++++ Input data

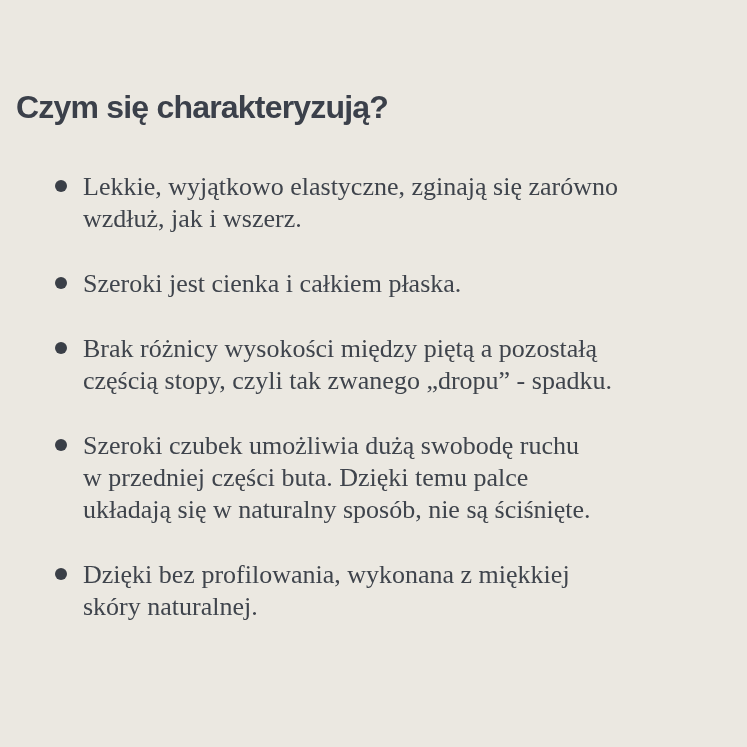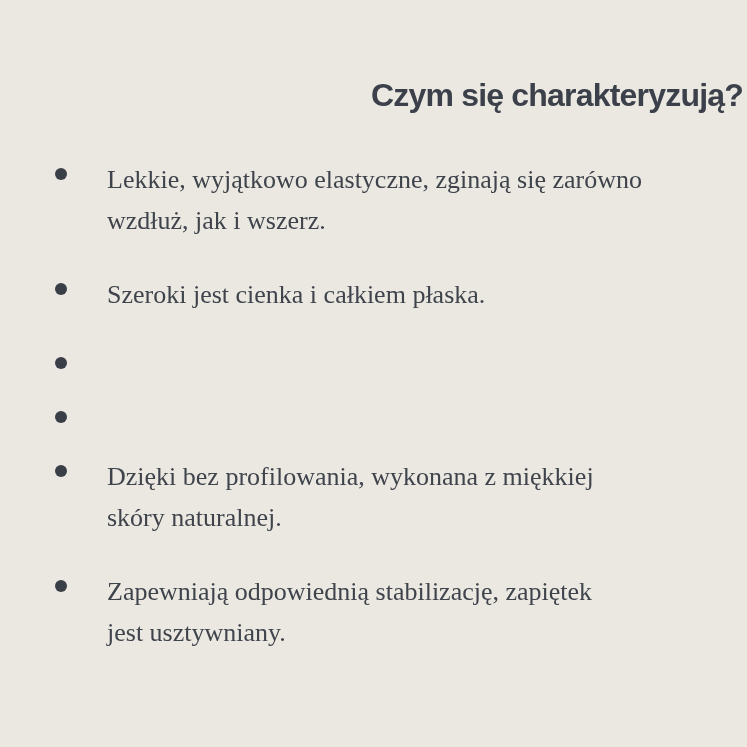--- a/index.html
+++ b/index.html
@@ -19,9 +19,9 @@
     background: #ebe8e1;
   }
   .page-title {
-    margin: 4px;
+    margin: 16px;
     padding-top: 73px;
-    text-align: right;
+    text-align: left;
     font-family: "Liberation Sans", sans-serif;
     font-weight: 700;
     font-size: 32px;

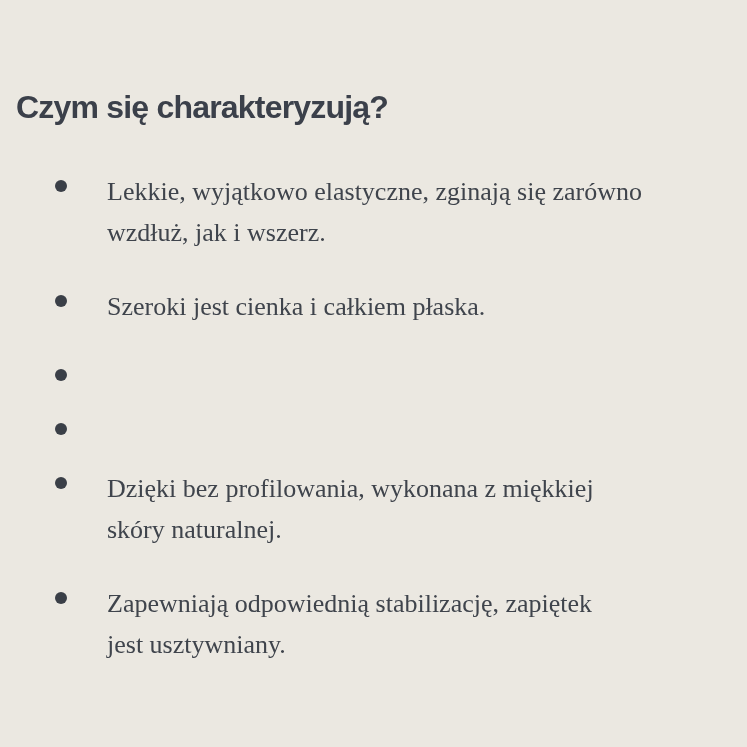--- a/index.html
+++ b/index.html
@@ -39,9 +39,8 @@
     margin-bottom: 33px;
     font-family: "Liberation Serif", "DejaVu Serif", serif;
     font-size: 26px;
-    line-height: 41px;
+    line-height: 32px;
     color: #3f444c;
-    gap: 24px;
   }
   .bullet-dot {
     flex: none;

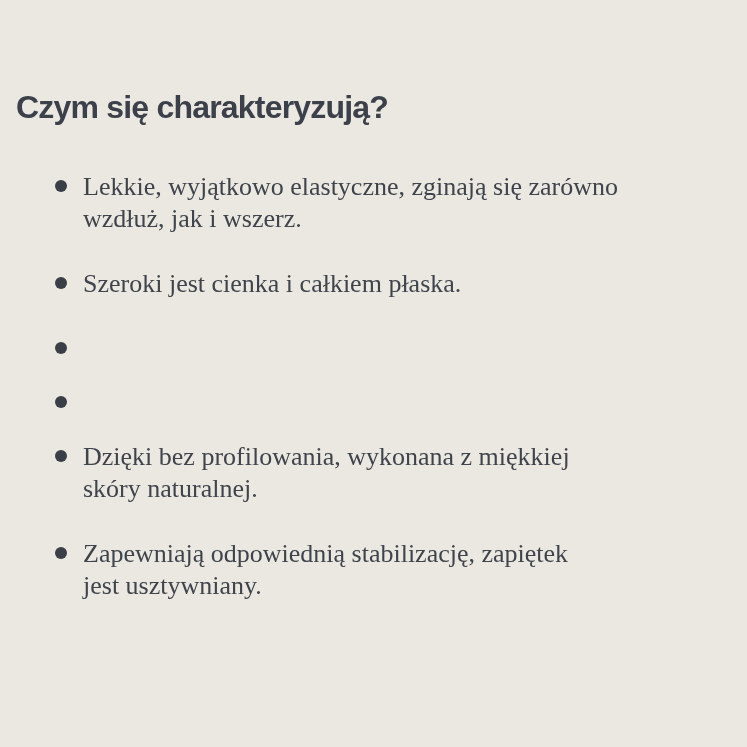--- a/index.html
+++ b/index.html
@@ -77,6 +77,8 @@
 
     <li class="feature-item">
       <span class="bullet-dot"></span>
+      <span class="feature-text">Brak różnicy wysokości między piętą a pozostałą
+częścią stopy, czyli tak zwanego „dropu” - spadku.</span>
     </li>
 
     <li class="feature-item">

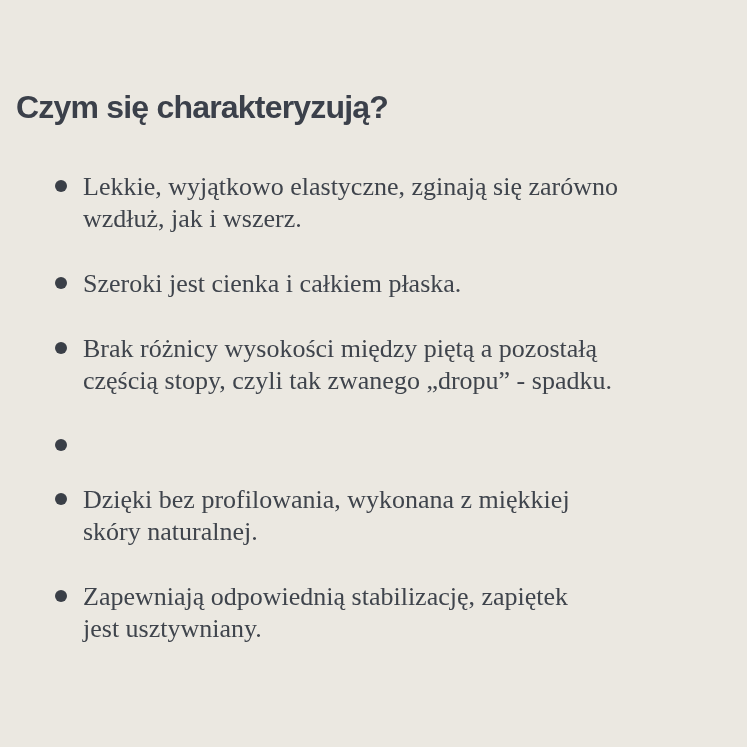--- a/index.html
+++ b/index.html
@@ -83,6 +83,9 @@
 
     <li class="feature-item">
       <span class="bullet-dot"></span>
+      <span class="feature-text">Szeroki czubek umożliwia dużą swobodę ruchu
+w przedniej części buta. Dzięki temu palce
+układają się w naturalny sposób, nie są ściśnięte.</span>
     </li>
 
     <li class="feature-item">

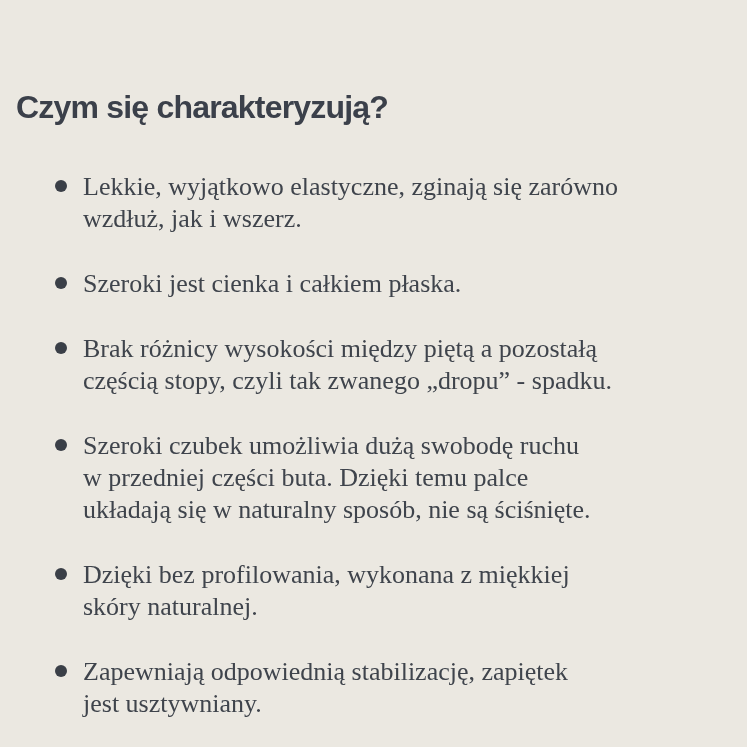--- a/index.html
+++ b/index.html
@@ -94,11 +94,6 @@
 skóry naturalnej.</span>
     </li>
 
-    <li class="feature-item">
-      <span class="bullet-dot"></span>
-      <span class="feature-text">Zapewniają odpowiednią stabilizację, zapiętek
-jest usztywniany.</span>
-    </li>
 
   </ul>
 </div>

++++++++

== Task goal ==
Would you copy all lines in the records where the string "family" appears?

== Solution below ==
     font-family: "Liberation Sans", sans-serif;
     font-family: "Liberation Serif", "DejaVu Serif", serif;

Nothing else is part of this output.